_Task directions_
Pictures are to be left out, and the rest of the records reproduced exactly.

[Collection entries]
------------------------------------------------

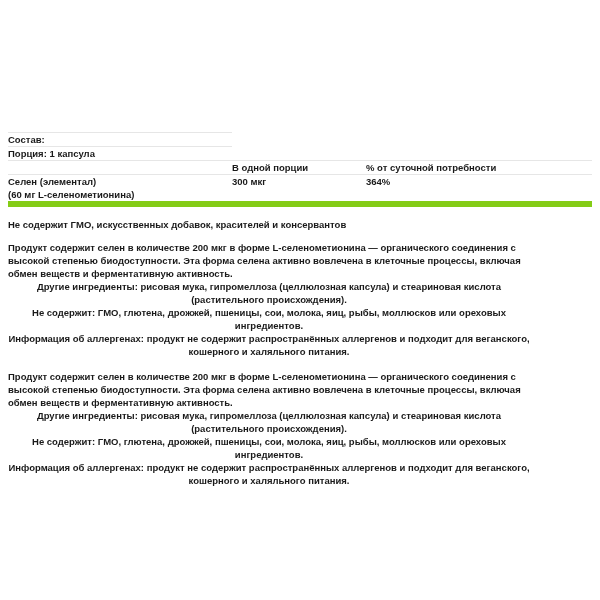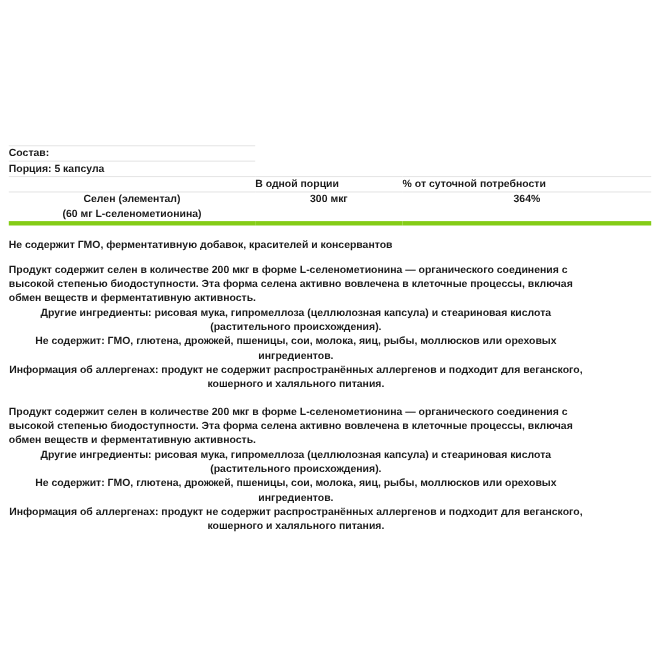--- a/index.html
+++ b/index.html
@@ -111,7 +111,7 @@
       </tr>
 
       <tr class="row-narrow">
-        <td class="col-1 cell-portion">Порция: 5 капсула</td>
+        <td class="col-1 cell-portion">Порция: 1 капсула</td>
         <td class="col-2 pad-cell"></td>
         <td class="col-3 pad-cell"></td>
       </tr>

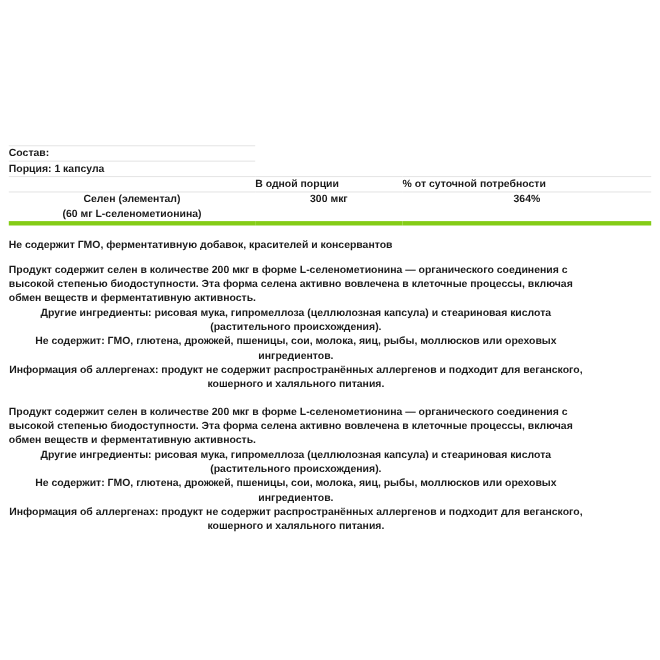--- a/index.html
+++ b/index.html
@@ -63,8 +63,7 @@
     border-top: 1px solid #e6e6e6;
   }
   .row-last > td {
-    border-bottom: 4px solid #84cc16;
-    text-align: center;
+    border-bottom: 6px solid #84cc16;
   }
 
   .cell-sostav {

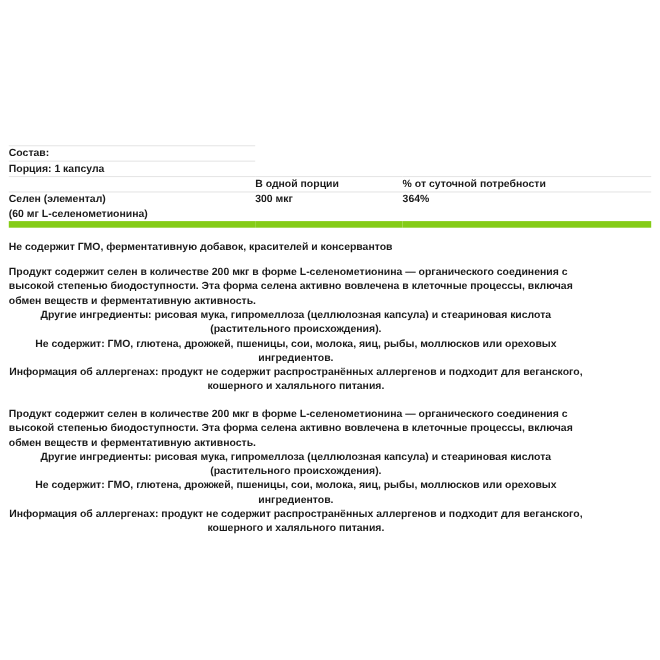--- a/index.html
+++ b/index.html
@@ -135,7 +135,7 @@
   <div class="gap-a"></div>
 
   <div class="text-block">
-    <p class="para">Не содержит ГМО, ферментативную добавок, красителей и консервантов</p>
+    <p class="para">Не содержит ГМО, искусственных добавок, красителей и консервантов</p>
   </div>
 
   <div class="gap-b"></div>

------------------------------------------------

_Task result_
--- a/index.html
+++ b/index.html
@@ -111,7 +111,7 @@
       </tr>
 
       <tr class="row-narrow">
-        <td class="col-1 cell-portion">Порция: 5 капсула</td>
+        <td class="col-1 cell-portion">Порция: 1 капсула</td>
         <td class="col-2 pad-cell"></td>
         <td class="col-3 pad-cell"></td>
       </tr>

--- a/index.html
+++ b/index.html
@@ -63,8 +63,7 @@
     border-top: 1px solid #e6e6e6;
   }
   .row-last > td {
-    border-bottom: 4px solid #84cc16;
-    text-align: center;
+    border-bottom: 6px solid #84cc16;
   }
 
   .cell-sostav {

--- a/index.html
+++ b/index.html
@@ -135,7 +135,7 @@
   <div class="gap-a"></div>
 
   <div class="text-block">
-    <p class="para">Не содержит ГМО, ферментативную добавок, красителей и консервантов</p>
+    <p class="para">Не содержит ГМО, искусственных добавок, красителей и консервантов</p>
   </div>
 
   <div class="gap-b"></div>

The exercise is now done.